After reading how a couple of folks suggested an odd number of pipes was best, I did an image search for flatcar pipe loads.....it turned out that even numbers of pipes were more common.....

The question is.....on the real flatcars, how is it determined in what format to stack them? Odd or even?


----------



## Andreash (Dec 30, 2018)

I’m guessing, but I’m thinking it depends on how many the end user orders. I used a google search - pipe loads on flat cars, for my inspiration. The fun part of these projects is they are typically 1 day projects, and in the case of the black straws pipe load, is a 10 minute project. Even the combine load was under a hour, as I used a marker to colour the wood skids for the equipment. The yellow elastic banding is functional, as it really is holding the combine head to the pallet..cheers


----------



## cv_acr (Oct 28, 2011)

Old_Hobo said:


> After reading how a couple of folks suggested an odd number of pipes was best, I did an image search for flatcar pipe loads.....it turned out that even numbers of pipes were more common.....
> 
> The question is.....on the real flatcars, how is it determined in what format to stack them? Odd or even?


The diameter of the pipe and how many fit inside inside the width of the car.


----------



## Andreash (Dec 30, 2018)

I’ve been going through my locos in boxes, and putting in my display case. The Atlas locomotive comes in a black cradle, and before throwing it out, I was wondering if there was something I could do with it. I removed the ends, and some grinding made it a good base for a bridge. It has a good “structure” to it. The project took under a hour to make. The bridge ties are from Central Valley.

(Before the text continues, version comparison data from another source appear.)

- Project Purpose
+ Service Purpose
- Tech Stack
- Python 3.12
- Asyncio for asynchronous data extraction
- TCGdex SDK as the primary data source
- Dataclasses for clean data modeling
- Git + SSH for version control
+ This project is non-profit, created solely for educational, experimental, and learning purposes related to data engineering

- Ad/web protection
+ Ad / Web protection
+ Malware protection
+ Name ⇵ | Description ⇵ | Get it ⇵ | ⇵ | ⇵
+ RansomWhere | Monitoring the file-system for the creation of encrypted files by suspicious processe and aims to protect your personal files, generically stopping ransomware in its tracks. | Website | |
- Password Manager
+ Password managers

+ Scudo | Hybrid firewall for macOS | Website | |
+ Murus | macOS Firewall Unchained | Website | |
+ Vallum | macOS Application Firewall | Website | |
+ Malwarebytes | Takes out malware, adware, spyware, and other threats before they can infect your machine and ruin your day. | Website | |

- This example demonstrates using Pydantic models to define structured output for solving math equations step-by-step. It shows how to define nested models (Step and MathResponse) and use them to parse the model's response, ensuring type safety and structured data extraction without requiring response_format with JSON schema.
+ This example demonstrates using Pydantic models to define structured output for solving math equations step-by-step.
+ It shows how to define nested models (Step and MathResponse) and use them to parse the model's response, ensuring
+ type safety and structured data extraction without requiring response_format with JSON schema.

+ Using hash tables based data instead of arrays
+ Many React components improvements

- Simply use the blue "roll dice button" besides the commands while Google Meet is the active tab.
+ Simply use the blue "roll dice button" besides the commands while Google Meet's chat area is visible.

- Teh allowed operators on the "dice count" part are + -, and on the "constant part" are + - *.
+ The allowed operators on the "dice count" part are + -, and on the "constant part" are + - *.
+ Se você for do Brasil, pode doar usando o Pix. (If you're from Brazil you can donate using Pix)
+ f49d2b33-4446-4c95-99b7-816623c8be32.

I’ll get some finished photos in the next few days...I’m going to put this on a flatcar. I’ve seen some photos of bridge loads, so I’ll work on that as well.


----------



## Andreash (Dec 30, 2018)

Sprayed it this morning. The rear Atlas locomotive holder is behind the bridge...cheers


----------



## Eilif (Nov 6, 2017)

Andreash said:


> I used 2 Mcdonalds McFlurry spoons, that were cut to produce structural steel components, with two heavy wood skids and banding to complete the load. I love $1 projects....cheers
> View attachment 507484
> 
> View attachment 507486


I picked up a few of these spoons after snacks with my kids. I've got them cut down but not painted yet. I left them tapered and with the rim around the bottom. Really looks like something you'd see as a decorative structural part for a bridge or outdoor archway. I'm thinking of a gloss blue for color.

Thanks for the great idea, I'll put up pics when they're finished.


----------